§ **Data for analysis**

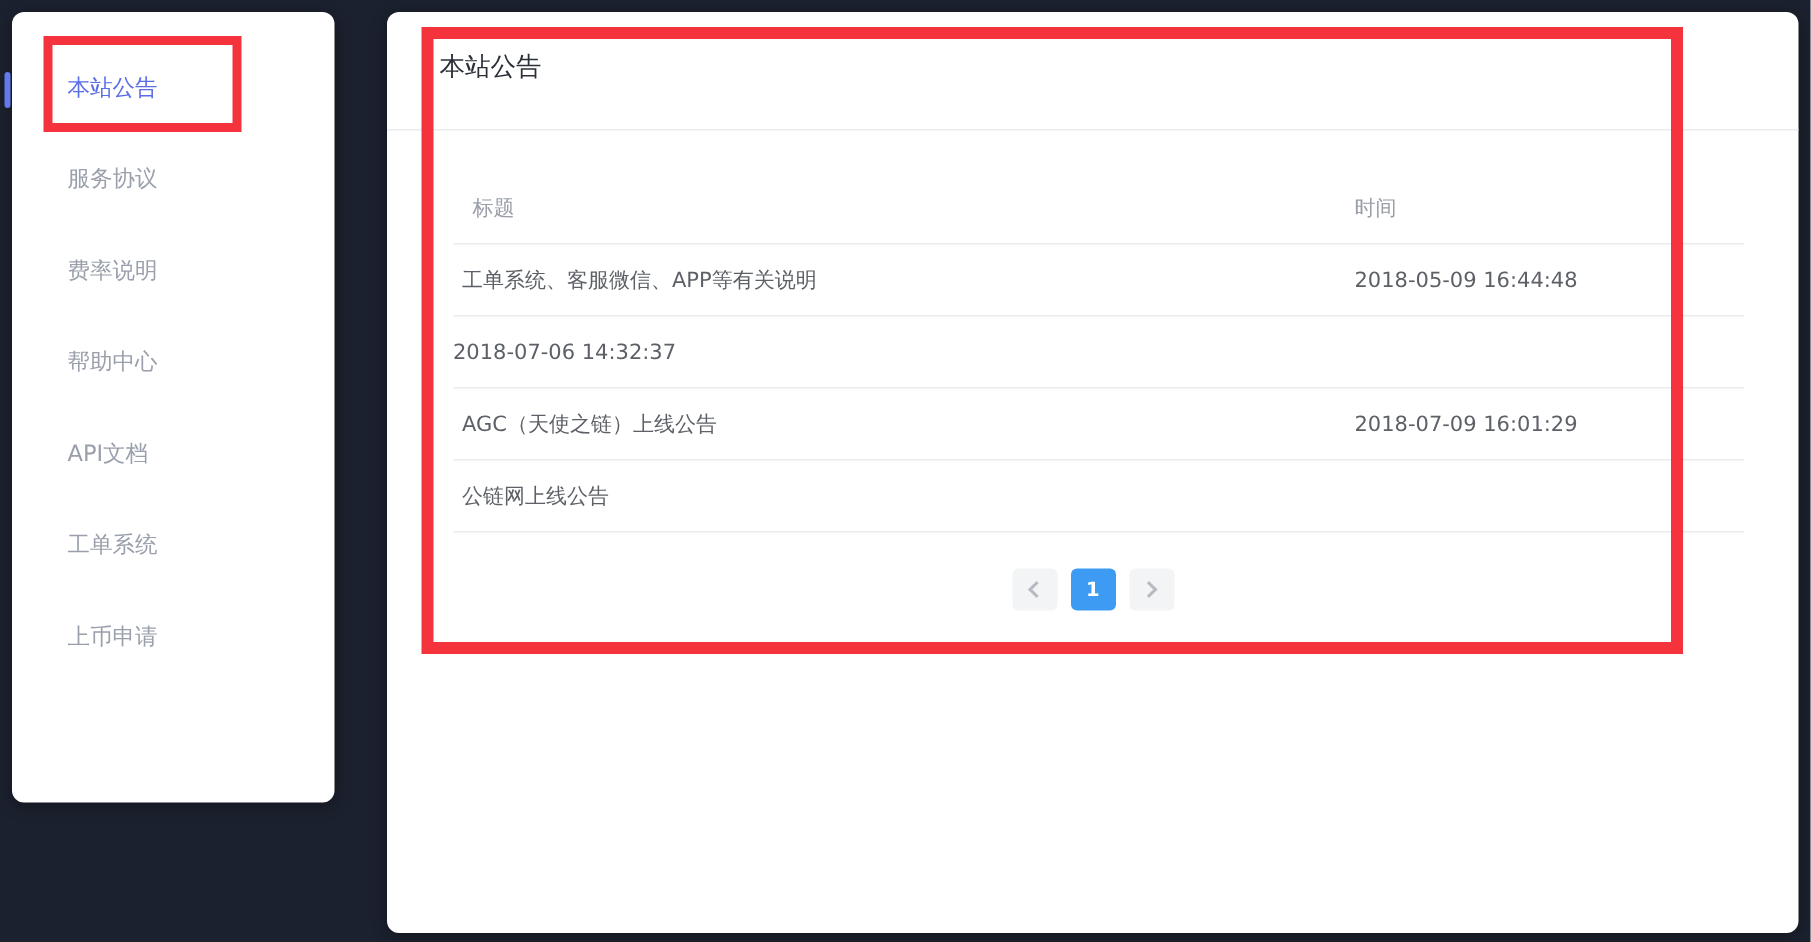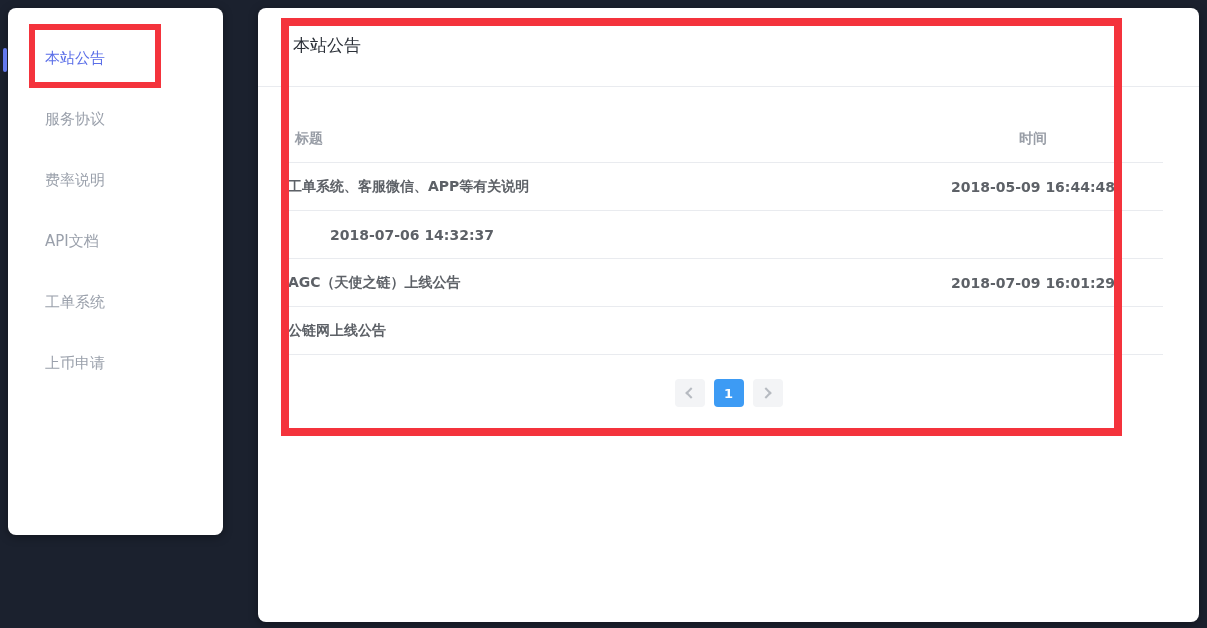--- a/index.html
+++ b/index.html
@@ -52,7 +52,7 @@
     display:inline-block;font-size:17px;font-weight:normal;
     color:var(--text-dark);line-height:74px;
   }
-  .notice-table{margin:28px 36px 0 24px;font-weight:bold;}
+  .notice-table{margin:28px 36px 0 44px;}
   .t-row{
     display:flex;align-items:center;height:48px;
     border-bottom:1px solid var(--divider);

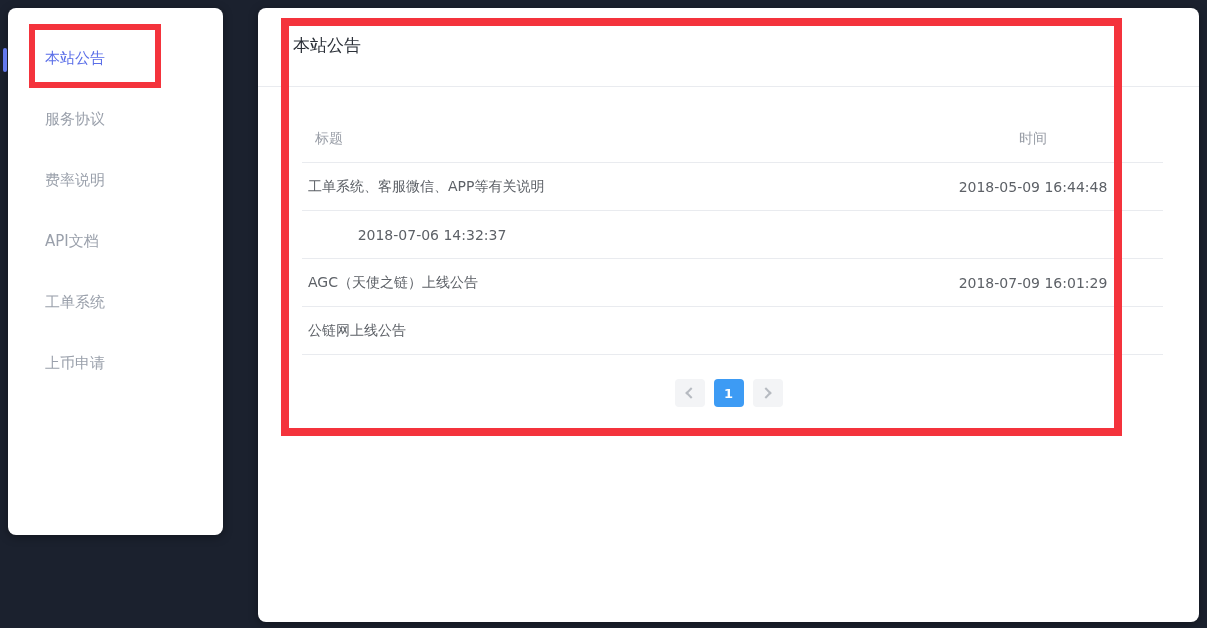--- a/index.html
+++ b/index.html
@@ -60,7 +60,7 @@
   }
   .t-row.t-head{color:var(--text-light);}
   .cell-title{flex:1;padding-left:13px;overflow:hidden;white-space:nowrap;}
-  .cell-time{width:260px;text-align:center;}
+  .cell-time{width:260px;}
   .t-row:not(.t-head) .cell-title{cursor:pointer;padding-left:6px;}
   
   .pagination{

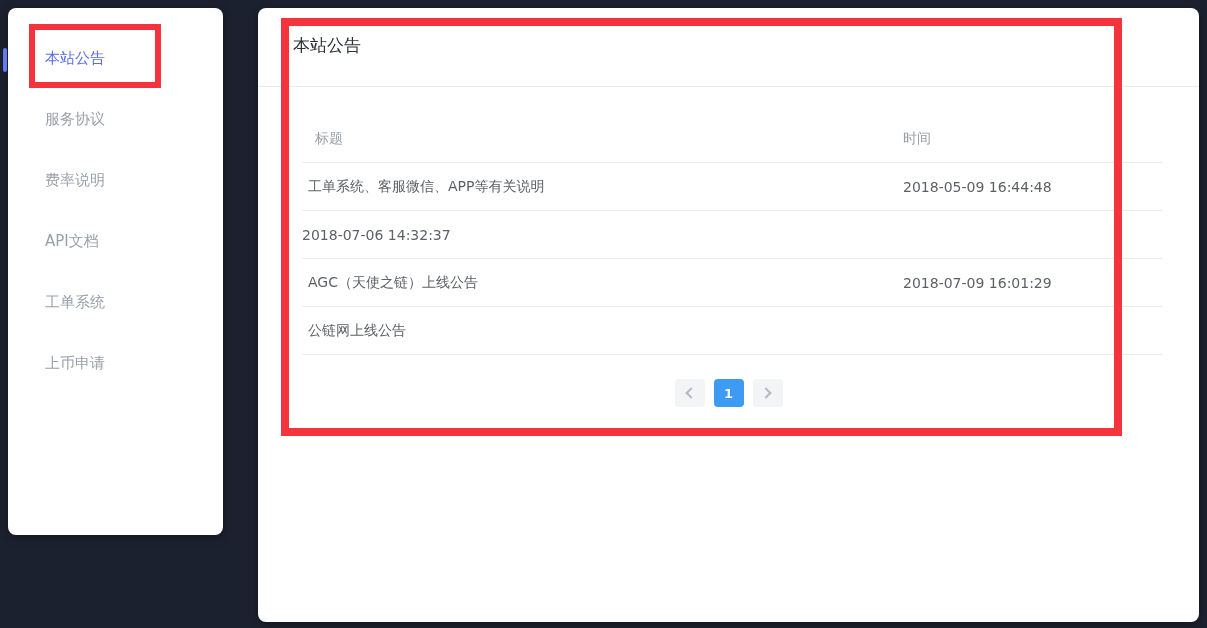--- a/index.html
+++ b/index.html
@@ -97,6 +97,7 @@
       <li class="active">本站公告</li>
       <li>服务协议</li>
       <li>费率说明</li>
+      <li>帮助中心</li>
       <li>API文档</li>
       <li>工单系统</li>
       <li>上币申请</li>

§ **Your goal**
Every line above that contains the word "align" should be reported.

§ **Answer section**
     display:flex;align-items:center;height:48px;
-  .cell-time{width:260px;text-align:center;}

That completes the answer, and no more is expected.